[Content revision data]
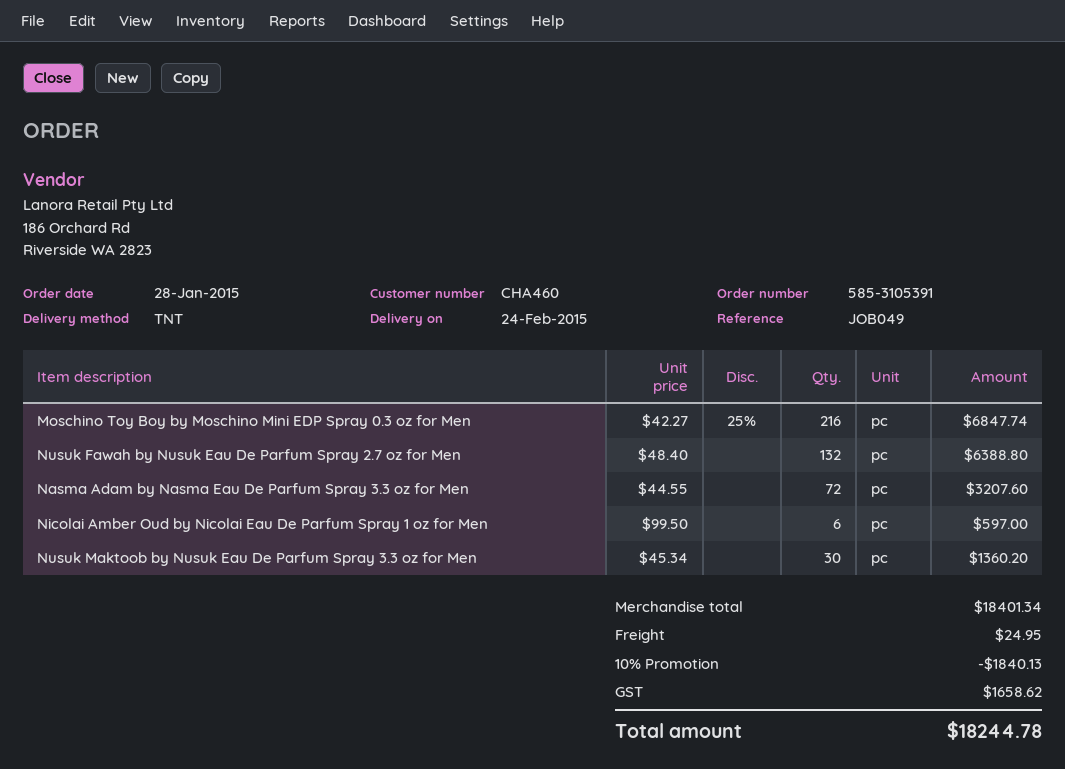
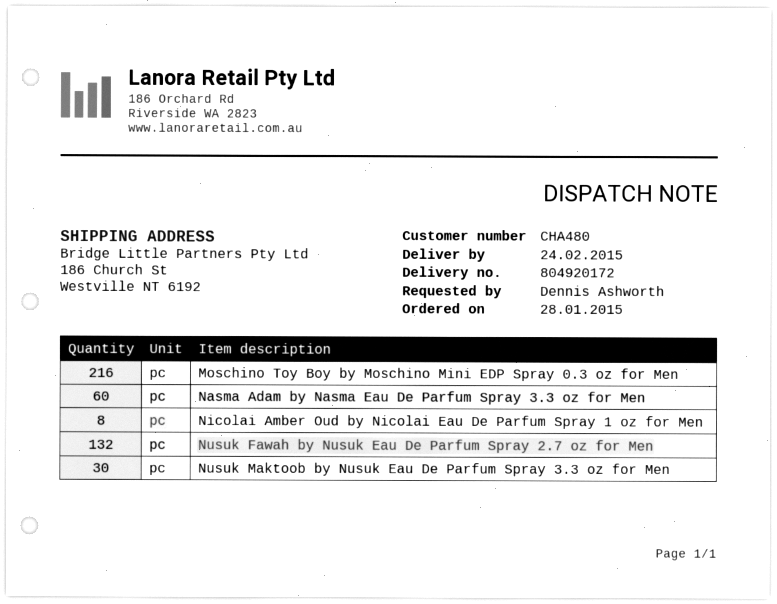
customer number: CHA460 -> CHA480
Nasma Adam by Nasma Eau De Parfum Spray 3.3 oz for Men: 72 -> 60
Nicolai Amber Oud by Nicolai Eau De Parfum Spray 1 oz for Men: 6 -> 8

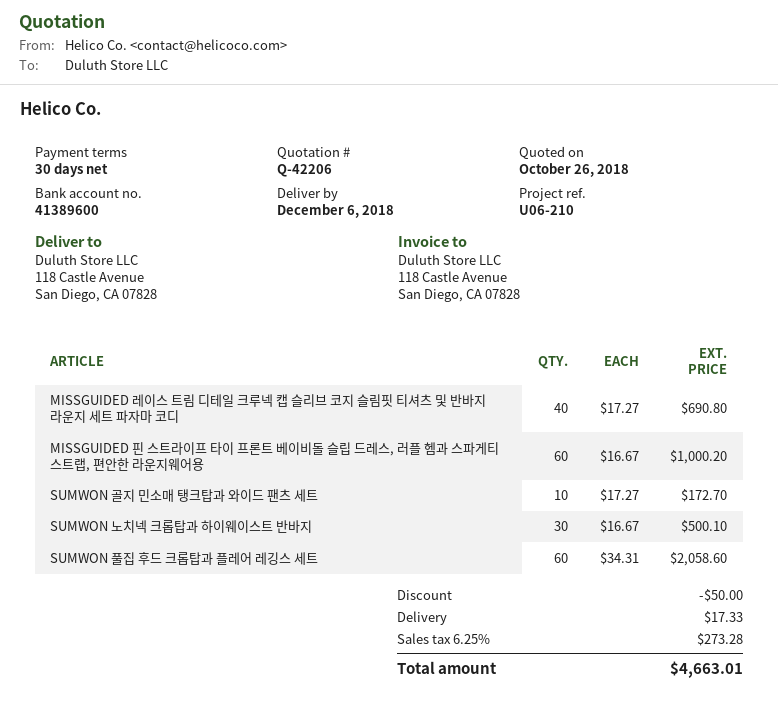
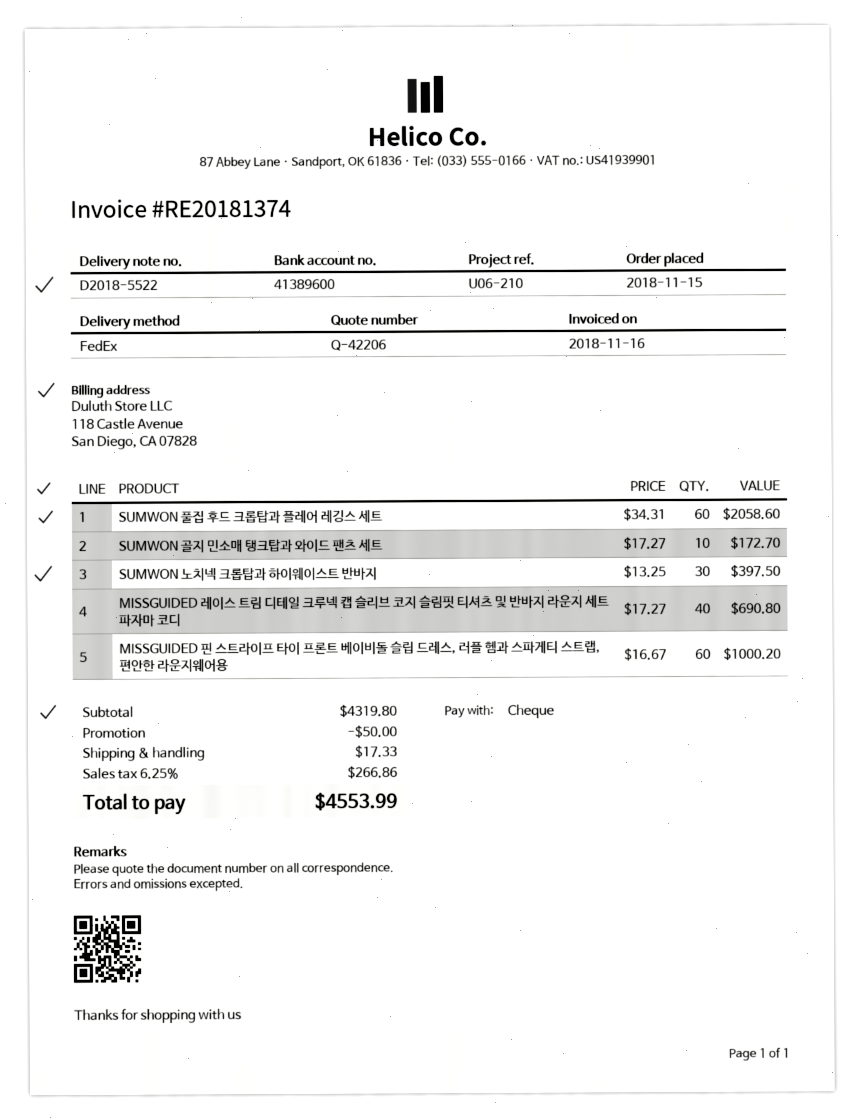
SUMWON 노치넥 크롭탑과 하이웨이스트 반바지: 30 x 16.67 = 500.10 -> 30 x 13.25 = 397.50
tax: 6.25% = 273.28 -> 6.25% = 266.86
total: 4663.01 -> 4553.99

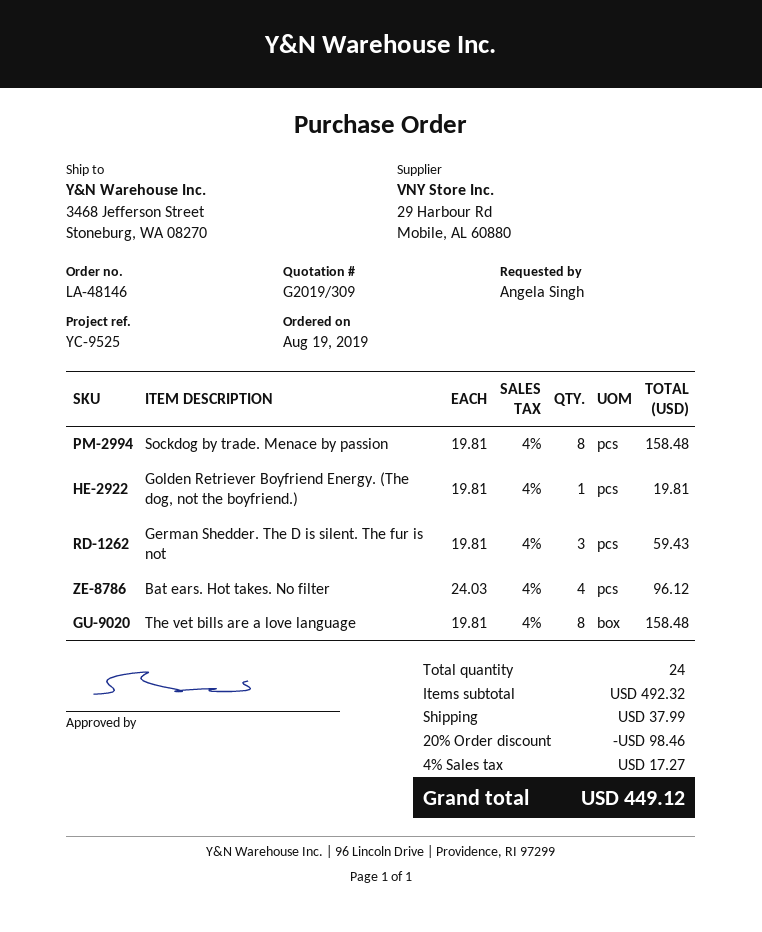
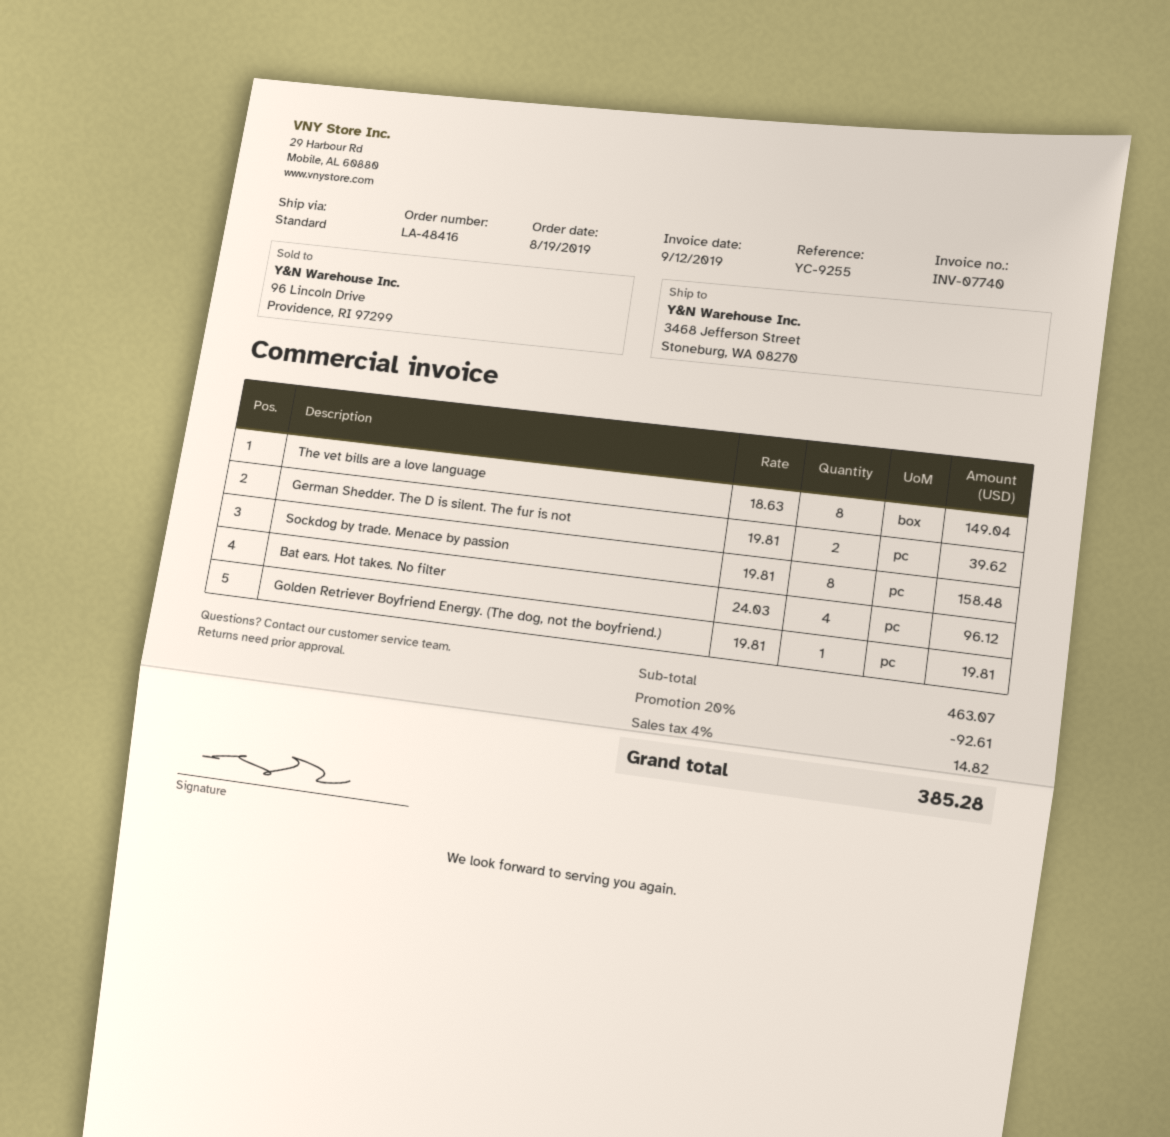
order number: LA-48146 -> LA-48416
reference: YC-9525 -> YC-9255
German Shedder. The D is silent. The fur is not: 3 x 19.81 = 59.43 -> 2 x 19.81 = 39.62
The vet bills are a love language: 8 x 19.81 = 158.48 -> 8 x 18.63 = 149.04
subtotal: 492.32 -> 463.07
discount: 20% = 98.46 -> 20% = 92.61
shipping: 37.99 -> none
tax: 4% = 17.27 -> 4% = 14.82
total: 449.12 -> 385.28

Exercise
From the line that contains "Nasma Adam by" to the last line of the data, print each line exactly, both ends included, and omit the pictures.

Output
Nasma Adam by Nasma Eau De Parfum Spray 3.3 oz for Men: 72 -> 60
Nicolai Amber Oud by Nicolai Eau De Parfum Spray 1 oz for Men: 6 -> 8

SUMWON 노치넥 크롭탑과 하이웨이스트 반바지: 30 x 16.67 = 500.10 -> 30 x 13.25 = 397.50
tax: 6.25% = 273.28 -> 6.25% = 266.86
total: 4663.01 -> 4553.99

order number: LA-48146 -> LA-48416
reference: YC-9525 -> YC-9255
German Shedder. The D is silent. The fur is not: 3 x 19.81 = 59.43 -> 2 x 19.81 = 39.62
The vet bills are a love language: 8 x 19.81 = 158.48 -> 8 x 18.63 = 149.04
subtotal: 492.32 -> 463.07
discount: 20% = 98.46 -> 20% = 92.61
shipping: 37.99 -> none
tax: 4% = 17.27 -> 4% = 14.82
total: 449.12 -> 385.28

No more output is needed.